(Change detection data)
=== Begin Enclosure ===
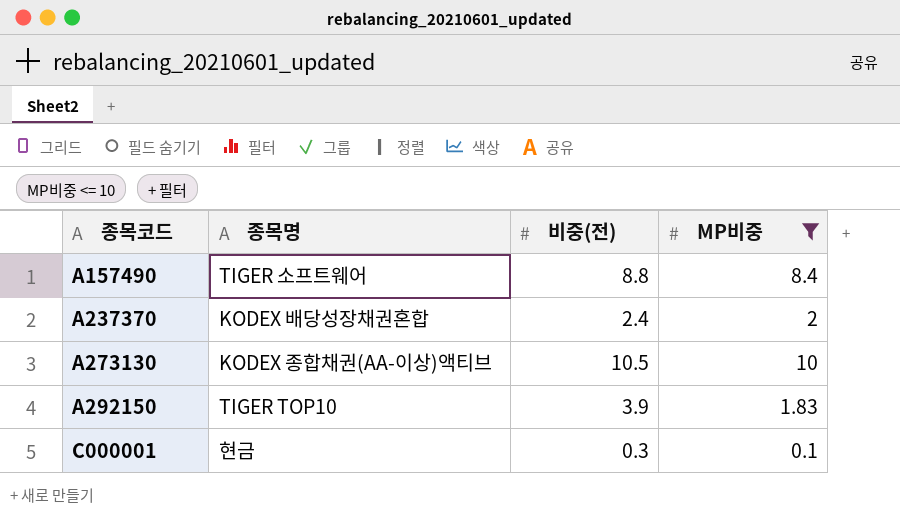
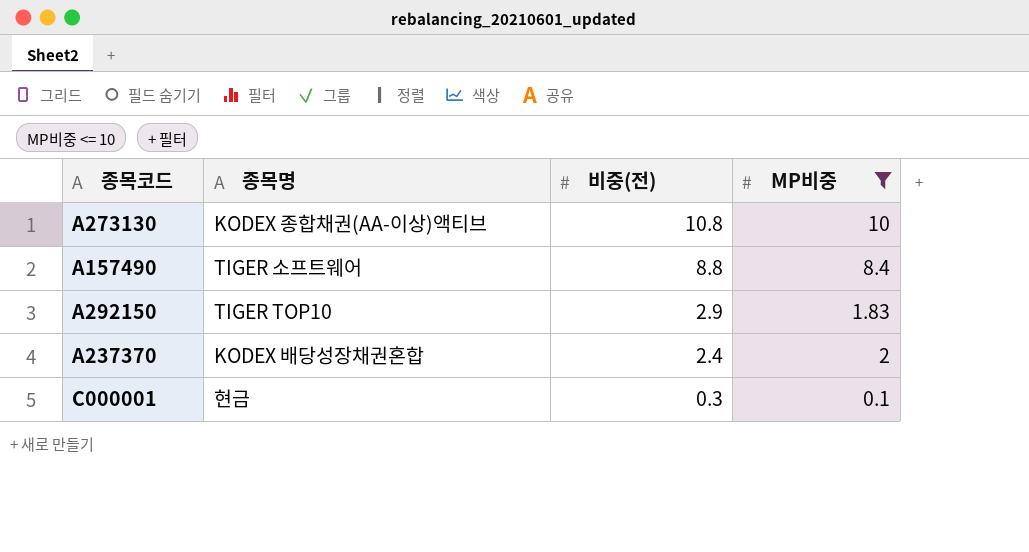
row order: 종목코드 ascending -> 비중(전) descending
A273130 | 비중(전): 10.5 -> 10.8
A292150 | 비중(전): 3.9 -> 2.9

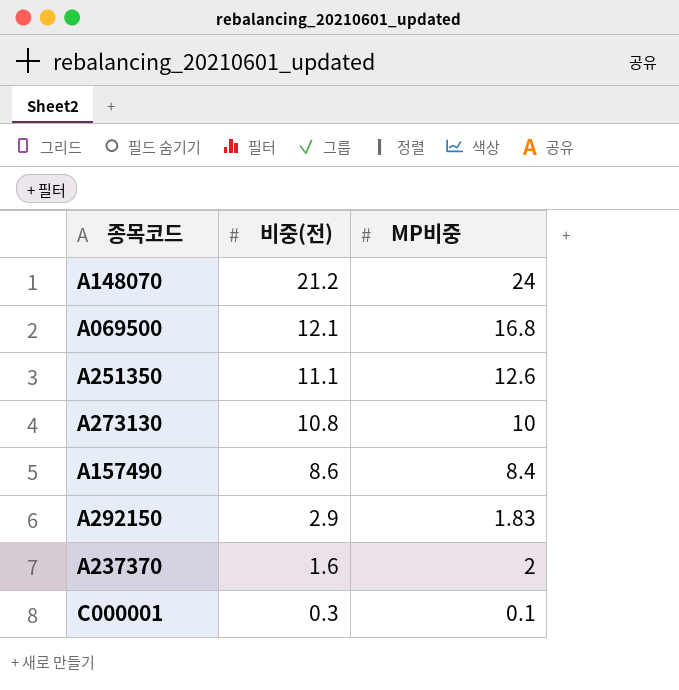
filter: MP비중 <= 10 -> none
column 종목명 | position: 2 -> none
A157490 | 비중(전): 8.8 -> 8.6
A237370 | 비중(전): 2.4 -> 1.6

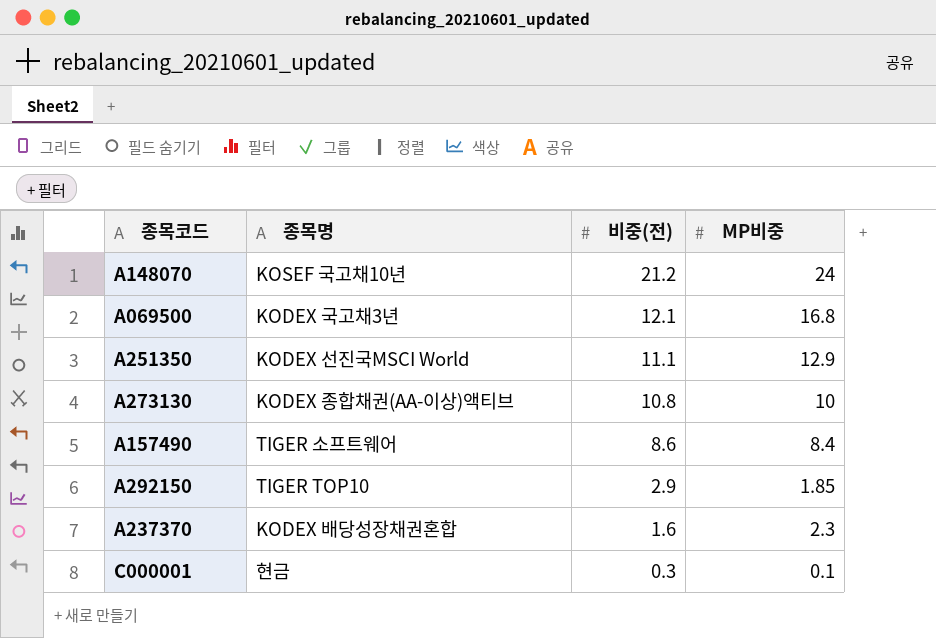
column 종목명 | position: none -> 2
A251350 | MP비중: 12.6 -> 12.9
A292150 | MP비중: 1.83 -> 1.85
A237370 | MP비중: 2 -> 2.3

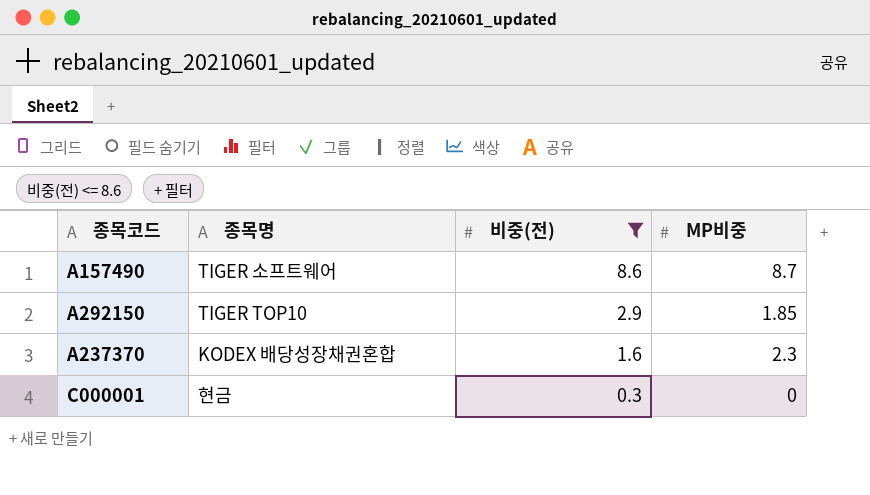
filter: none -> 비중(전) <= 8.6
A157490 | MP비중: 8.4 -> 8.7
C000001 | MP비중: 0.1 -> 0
=== End Enclosure ===
=== Begin Enclosure ===
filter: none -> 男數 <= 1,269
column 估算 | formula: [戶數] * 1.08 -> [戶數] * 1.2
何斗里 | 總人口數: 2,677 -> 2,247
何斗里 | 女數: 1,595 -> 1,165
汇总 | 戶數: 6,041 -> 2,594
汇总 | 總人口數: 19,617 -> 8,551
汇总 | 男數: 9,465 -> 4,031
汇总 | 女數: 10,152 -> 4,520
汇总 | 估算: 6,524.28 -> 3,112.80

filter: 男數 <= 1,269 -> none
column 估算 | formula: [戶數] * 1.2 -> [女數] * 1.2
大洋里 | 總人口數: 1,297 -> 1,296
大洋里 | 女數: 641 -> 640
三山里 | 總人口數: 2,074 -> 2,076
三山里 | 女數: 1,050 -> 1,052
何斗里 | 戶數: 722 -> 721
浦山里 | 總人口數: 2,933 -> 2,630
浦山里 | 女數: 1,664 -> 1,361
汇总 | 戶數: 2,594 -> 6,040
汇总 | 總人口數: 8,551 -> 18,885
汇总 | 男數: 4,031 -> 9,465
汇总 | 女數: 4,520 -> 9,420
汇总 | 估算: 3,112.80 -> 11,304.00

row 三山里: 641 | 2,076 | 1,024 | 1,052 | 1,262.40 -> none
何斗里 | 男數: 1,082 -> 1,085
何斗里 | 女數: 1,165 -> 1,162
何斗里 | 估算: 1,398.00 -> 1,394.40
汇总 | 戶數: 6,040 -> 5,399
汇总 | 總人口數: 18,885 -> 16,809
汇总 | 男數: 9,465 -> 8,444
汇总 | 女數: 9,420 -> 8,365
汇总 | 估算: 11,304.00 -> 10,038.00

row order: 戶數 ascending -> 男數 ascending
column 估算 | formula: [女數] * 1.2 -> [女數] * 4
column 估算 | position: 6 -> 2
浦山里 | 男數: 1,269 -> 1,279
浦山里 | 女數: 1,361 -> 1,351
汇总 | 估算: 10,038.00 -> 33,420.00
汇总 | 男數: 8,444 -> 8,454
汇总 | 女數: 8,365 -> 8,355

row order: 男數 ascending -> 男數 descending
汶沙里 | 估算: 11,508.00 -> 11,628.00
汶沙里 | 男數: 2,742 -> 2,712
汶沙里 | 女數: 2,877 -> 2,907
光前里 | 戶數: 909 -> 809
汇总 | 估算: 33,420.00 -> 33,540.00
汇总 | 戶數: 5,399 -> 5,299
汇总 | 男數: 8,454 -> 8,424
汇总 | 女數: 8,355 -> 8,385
=== End Enclosure ===
=== Begin Enclosure ===
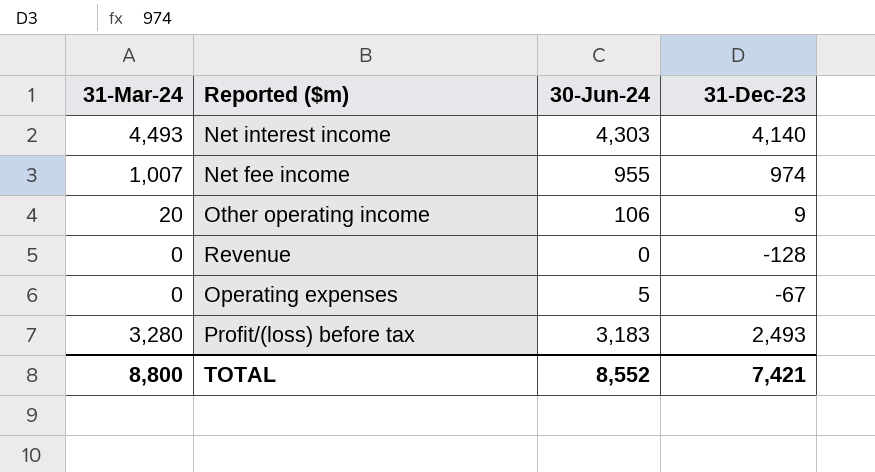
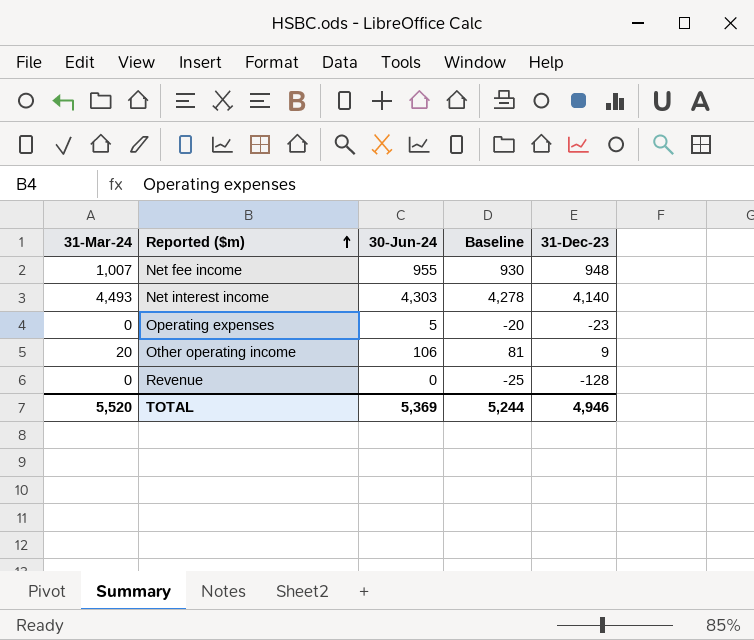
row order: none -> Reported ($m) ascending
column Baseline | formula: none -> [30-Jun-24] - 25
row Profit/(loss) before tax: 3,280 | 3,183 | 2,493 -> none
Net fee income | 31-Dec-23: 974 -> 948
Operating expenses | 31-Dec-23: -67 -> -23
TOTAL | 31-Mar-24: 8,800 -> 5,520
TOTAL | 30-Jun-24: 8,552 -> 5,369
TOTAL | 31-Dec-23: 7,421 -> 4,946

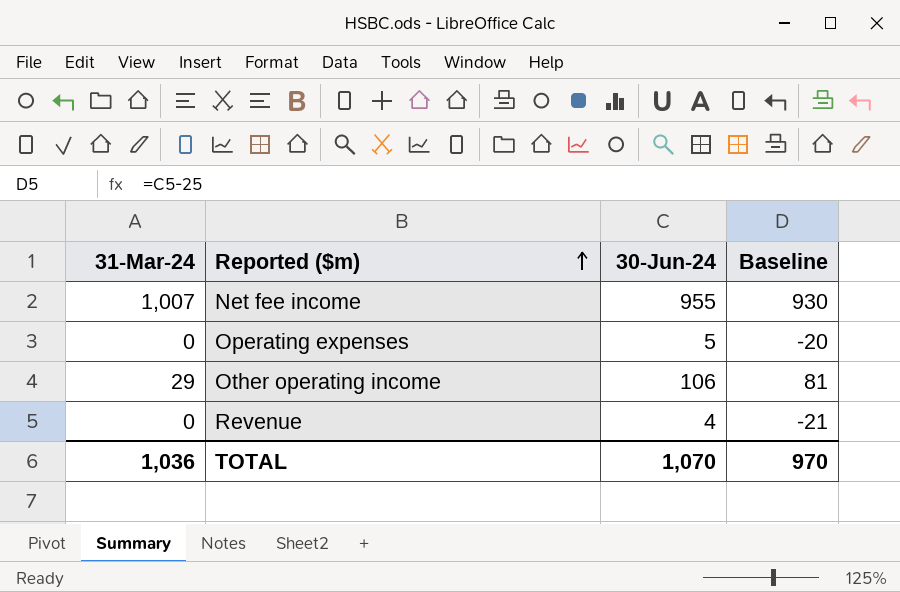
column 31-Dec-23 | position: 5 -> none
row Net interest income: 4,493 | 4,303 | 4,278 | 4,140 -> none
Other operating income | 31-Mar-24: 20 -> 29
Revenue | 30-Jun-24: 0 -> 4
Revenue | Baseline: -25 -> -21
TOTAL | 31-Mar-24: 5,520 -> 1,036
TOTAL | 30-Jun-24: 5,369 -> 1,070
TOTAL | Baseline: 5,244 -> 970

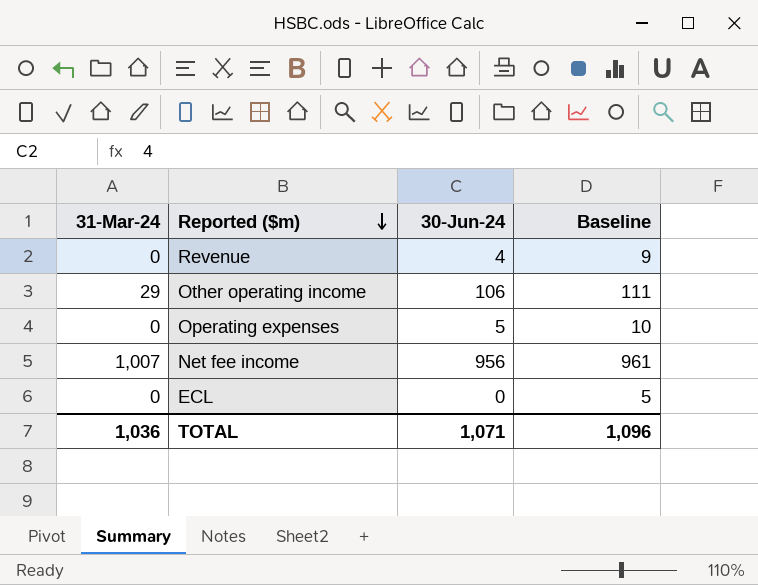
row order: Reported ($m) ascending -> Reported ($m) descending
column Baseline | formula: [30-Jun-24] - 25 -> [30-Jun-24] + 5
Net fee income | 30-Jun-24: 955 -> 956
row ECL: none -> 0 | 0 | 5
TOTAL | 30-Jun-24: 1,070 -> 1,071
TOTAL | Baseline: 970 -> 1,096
=== End Enclosure ===
WORK TASK:
Would you transcribe the lines above exactly, going from the line bearing "row order: 종목코드 ascending -> 비중(전) descending" through the line bearing "C000001 | MP비중: 0.1 -> 0", and drop the pictures from the copy?

EXPECTED ANSWER:
row order: 종목코드 ascending -> 비중(전) descending
A273130 | 비중(전): 10.5 -> 10.8
A292150 | 비중(전): 3.9 -> 2.9

filter: MP비중 <= 10 -> none
column 종목명 | position: 2 -> none
A157490 | 비중(전): 8.8 -> 8.6
A237370 | 비중(전): 2.4 -> 1.6

column 종목명 | position: none -> 2
A251350 | MP비중: 12.6 -> 12.9
A292150 | MP비중: 1.83 -> 1.85
A237370 | MP비중: 2 -> 2.3

filter: none -> 비중(전) <= 8.6
A157490 | MP비중: 8.4 -> 8.7
C000001 | MP비중: 0.1 -> 0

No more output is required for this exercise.